The unstructured data can include outpatient pharmacy records, laboratory reports, provider notes, nuclear medicine and radiologic reports, electromagnetic images, discharge summaries, physician orders, vital sign measurements, and information on medications administered. This data is rich with information and could provide researchers with a greater opportunity to characterize patients to determine their health status.

Currently, clinical and administrative use of EHR databases largely depends on structured or coded data and researchers are limited to questions that can only be addressed using the structured data. It is also very difficult for researchers to use information from databases without reformatting the text.

One of the solutions is to use Natural Language Processing (NLP) that when fully developed will free up and make it possible to better utilize all of the data both structured and unstructured that is contained in health records. NLP, an invaluable branch of computer science teaches machines to make sense of human language. For example, the science is already at work in internet search engines and translation programs.

The Veterans Administration and university investigators in Nashville and several other sites are conducting studies on NPL, as part of an overall effort known as the “Consortium for Healthcare Informatics Research”.

One study being conducted at six VA medical centers, is working to interpret free text in veterans’ EMRs according to the VA’s September issue of “Research Currents”. In this specific study, researchers are using NLP to interpret doctors’ notes to identify post-surgery complications. The researcher’s findings appeared in the August 24/31 issue of the Journal of the American Medical Association.

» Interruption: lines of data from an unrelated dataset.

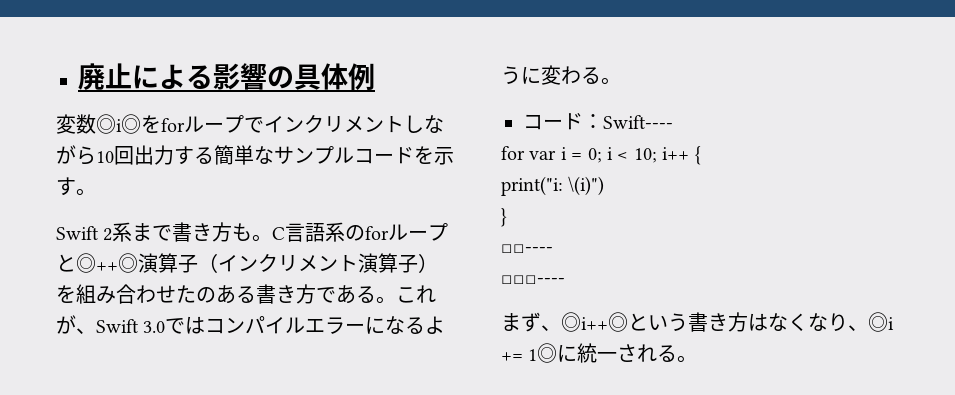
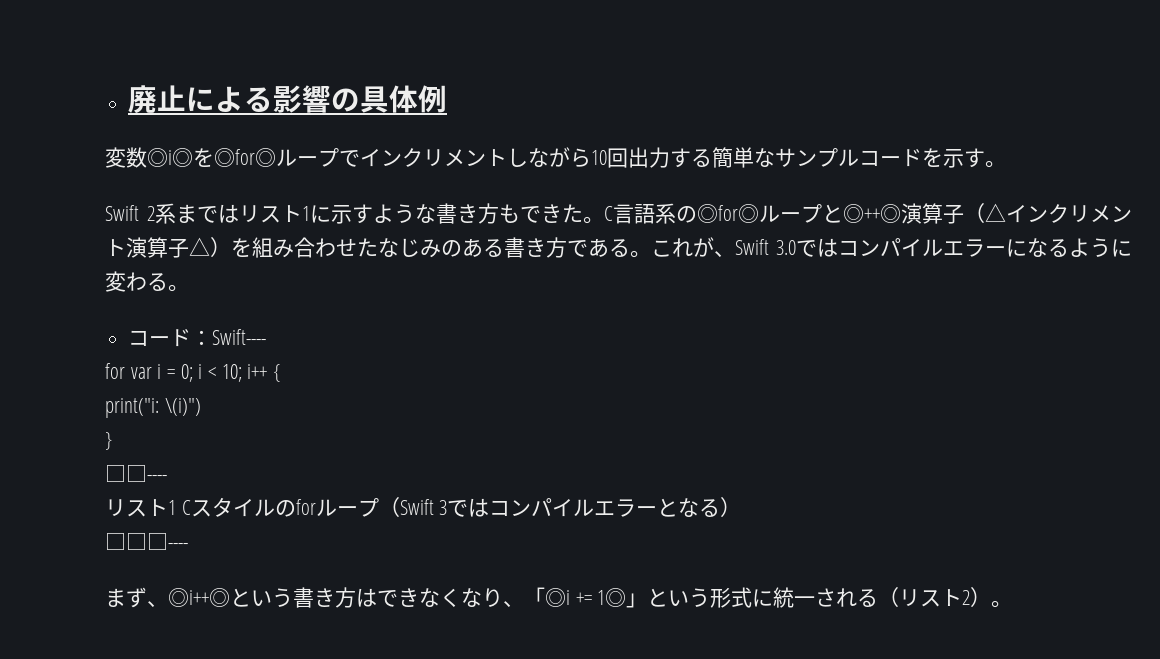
- 変数◎i◎をforループでインクリメントしながら10回出力する簡単なサンプルコードを示す。
+ 変数◎i◎を◎for◎ループでインクリメントしながら10回出力する簡単なサンプルコードを示す。
- Swift 2系まで書き方も。
+ Swift 2系まではリスト1に示すような書き方もできた。
- C言語系のforループと◎++◎演算子（インクリメント演算子）を組み合わせたのある書き方である。
+ C言語系の◎for◎ループと◎++◎演算子（△インクリメント演算子△）を組み合わせたなじみのある書き方である。
+ リスト1 Cスタイルのforループ（Swift 3ではコンパイルエラーとなる）
- まず、◎i++◎という書き方はなくなり、◎i += 1◎に統一される。
+ まず、◎i++◎という書き方はできなくなり、「◎i += 1◎」という形式に統一される（リスト2）。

The study used data on nearly 3,000 VA patients who underwent surgery between 1999 and 2006. Compared with a standard automated method that scans administrative data, NLP was better at picking up adverse post-surgery events such as lung, kidney or heart problems. To provide a benchmark for both approaches, trained nurses manually reviewed the patient records and carefully looked for any clinical notes indicating complications.

Eventually, the Consortium will collaborate with researchers at the various VA Medical Centers, with appropriate VA offices, VHA offices, non-VA research institutions, and other federal agencies to coordinate and apply accepted technical standards to more effectively use NPL.